The Denver Post

La Niña rides wave of cooling oceans

- By Brian K. Sullivan

Think of it as Mother Nature’s roller-coaster ride: the shift between the weather patterns known as El Niño and La Niña that, at their worst, can cause havoc worldwide.

El Niño — spurred on by a warming of the equatorial Pacific — has dried up rice crops across Southeast Asia, cocoa fields in Ghana, coffee in Indonesia and sugar cane in Thailand since last year. It contribute­d to the Western Hemisphere’s strongest hurricane on record and the planet’s warmest year since at least the 1880s.

Now the ocean’s surface is starting to cool, which may signal the start of a La Niña. Scientists say this pattern typically contribute­s to more hurricanes in the Atlantic, drought in Brazil and heavy rain in Indonesia and India. While it might give a boost to U.S. natural gas, it could hurt Australian coal operations and palm-oil output in Malaysia. For some areas, it may be worse than a typical El Niño.

“El Niño extremes are greater, while La Niña lasts longer,” said Kevin Trenberth, distinguis­hed senior scientist at the National Center for Atmospheri­c Research in Boulder.

The cycles occur every two to three years on average and help regulate Earth’s temperatur­e as the equatorial Pacific absorbs the heat of the sun during the El Niño and then releases it into the atmosphere. That can create a La Niña: a “recharge state” when “the whole Earth is cooler than it was before this started,” Trenberth said.

Forecaster­s on two continents have issued La Niña watches for this year. Australia’s Bureau of Meteorolog­y says the odds are about 50 percent. The U.S. Climate Prediction Center’s bet is 75 percent by December, but it says formation also could come earlier: sometime between July and September.

Peruvian fisherman centuries ago were first to notice the ocean would often warm late in the year.
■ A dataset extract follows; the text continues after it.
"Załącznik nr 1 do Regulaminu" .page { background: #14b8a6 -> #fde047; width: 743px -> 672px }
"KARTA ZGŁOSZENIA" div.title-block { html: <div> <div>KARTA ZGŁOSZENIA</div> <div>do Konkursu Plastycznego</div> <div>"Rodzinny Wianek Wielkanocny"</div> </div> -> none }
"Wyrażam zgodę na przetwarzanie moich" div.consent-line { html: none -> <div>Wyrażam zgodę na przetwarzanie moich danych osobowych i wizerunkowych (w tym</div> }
They called the phenomenon El Niño, after the Christ child. Modern researcher­s came to realize its importance to global weather in the 1960s, when they recognized the link between warm surface water and correspond­ing atmospheri­c changes. They tweaked the name to El Niño/Southern Oscillatio­n. La Niña was named about two decades later.

The patterns aren’t simply opposite sides of the same coin. “La Niña is more like a strong case of ‘normal,’ ” Trenberth said. If a region is typically dry, it could become arid in a La Niña.

If it’s usually wet, there may be floods.

So far, the United States hasn’t tried to predict how strong a La Niña might be. For both parts of the cycle, greater intensity means greater impact. The ebbing El Niño was one of the three strongest on record, generating the hottest global temperatur­es in more than 130 years, according to the U.S. National Centers for Environmen­tal Informatio­n in Asheville, N.C. April marked the 12th consecutiv­e month to set a new record.

El Niño also spurred the growth of Hurricane Patricia last year, which clocked winds exceeding 200 mph before going ashore in Mexico.

La Niñas typically produce more hurricanes, but that may not mean more losses: What matters most is where the storms hit, according to Peter Hoeppe, head of Munich Re’s Geo Risks Research/Corporate Climate Center in Germany. And La Niñas actually have lowered the Atlantic hurricane count in some years by bringing more African sand storms — which reduce the moisture hurricanes need — and cooler water into the tropics, he said.